For each line below that includes the word "Woodworking", make a copy.

INPUT DATA START

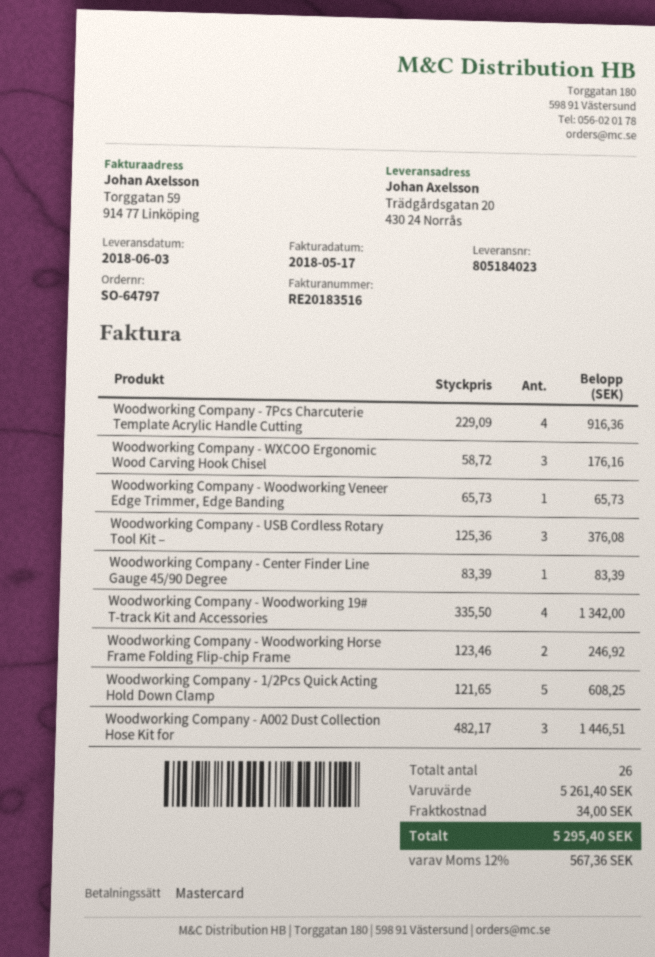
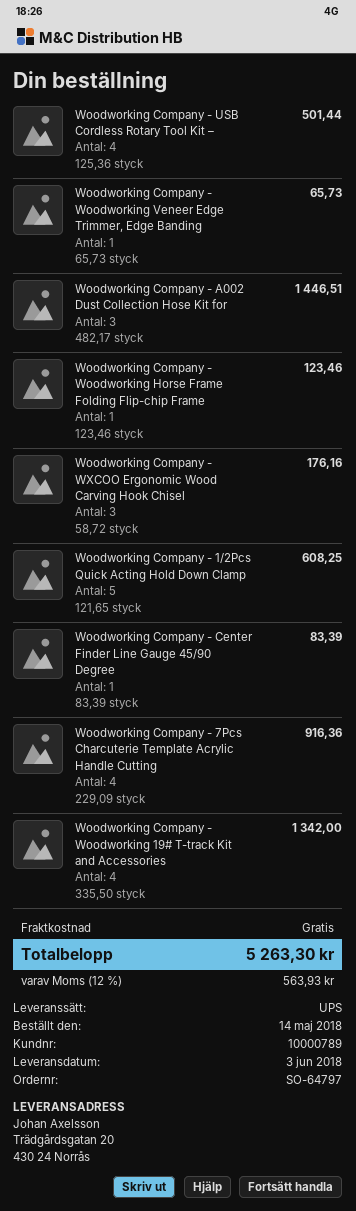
Woodworking Company - USB Cordless Rotary Tool Kit –: 3 x 125.36 = 376.08 -> 4 x 125.36 = 501.44
Woodworking Company - Woodworking Horse Frame Folding Flip-chip Frame: 2 x 123.46 = 246.92 -> 1 x 123.46 = 123.46
shipping: 34.00 -> 0.00
tax: 12% = 567.36 -> 12% = 563.93
total: 5295.40 -> 5263.30

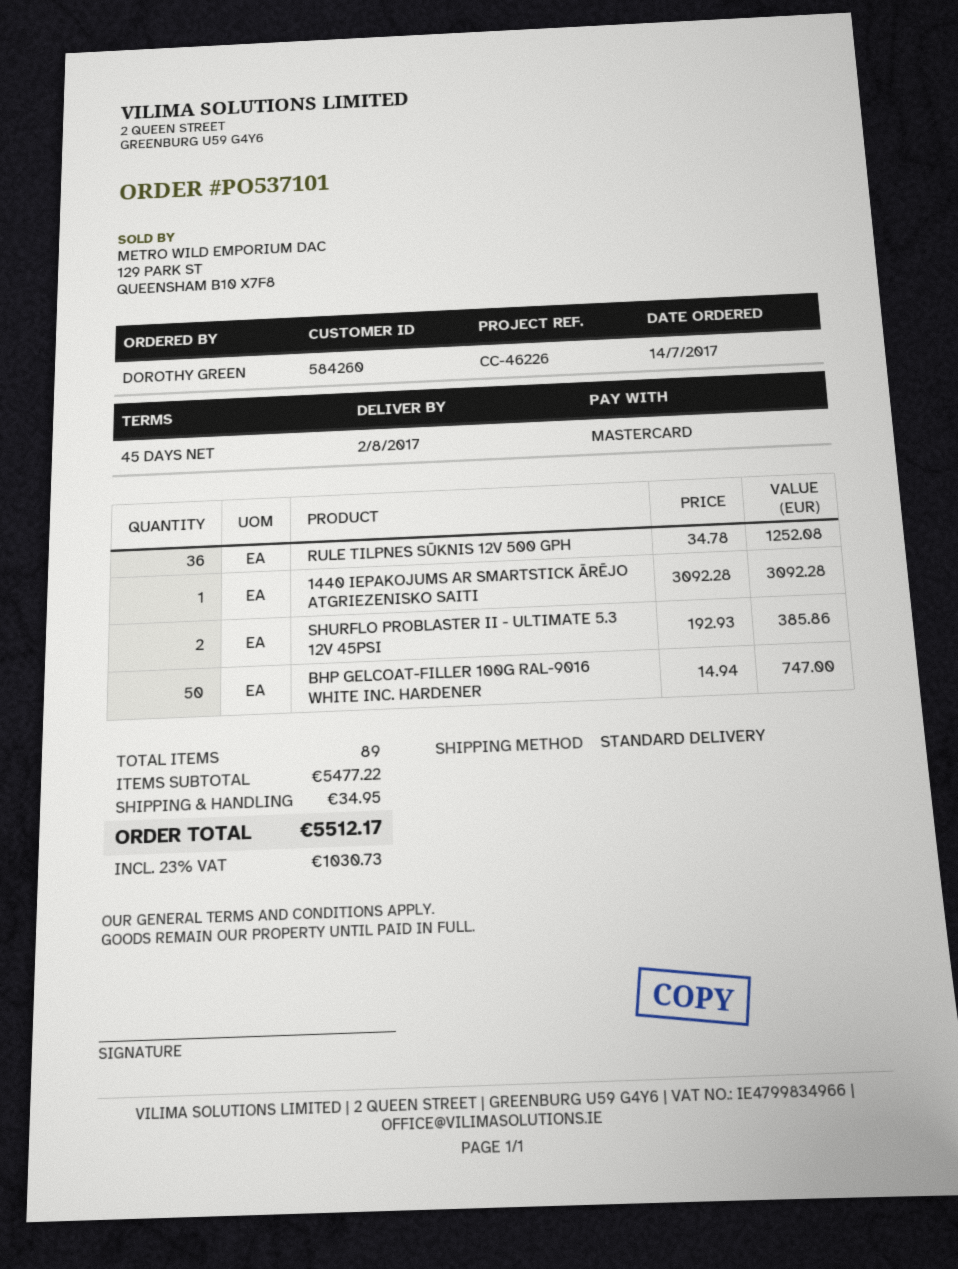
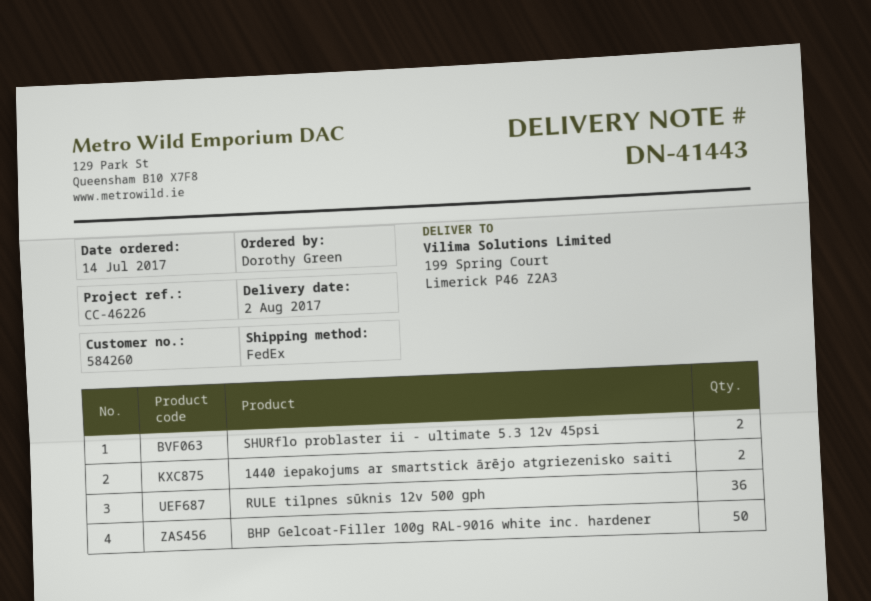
shipping method: standard -> FedEx
1440 IEPAKOJUMS AR SMARTSTICK ĀRĒJO ATGRIEZENISKO SAITI: 1 -> 2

INPUT DATA END

TASK ANSWER –
Woodworking Company - USB Cordless Rotary Tool Kit –: 3 x 125.36 = 376.08 -> 4 x 125.36 = 501.44
Woodworking Company - Woodworking Horse Frame Folding Flip-chip Frame: 2 x 123.46 = 246.92 -> 1 x 123.46 = 123.46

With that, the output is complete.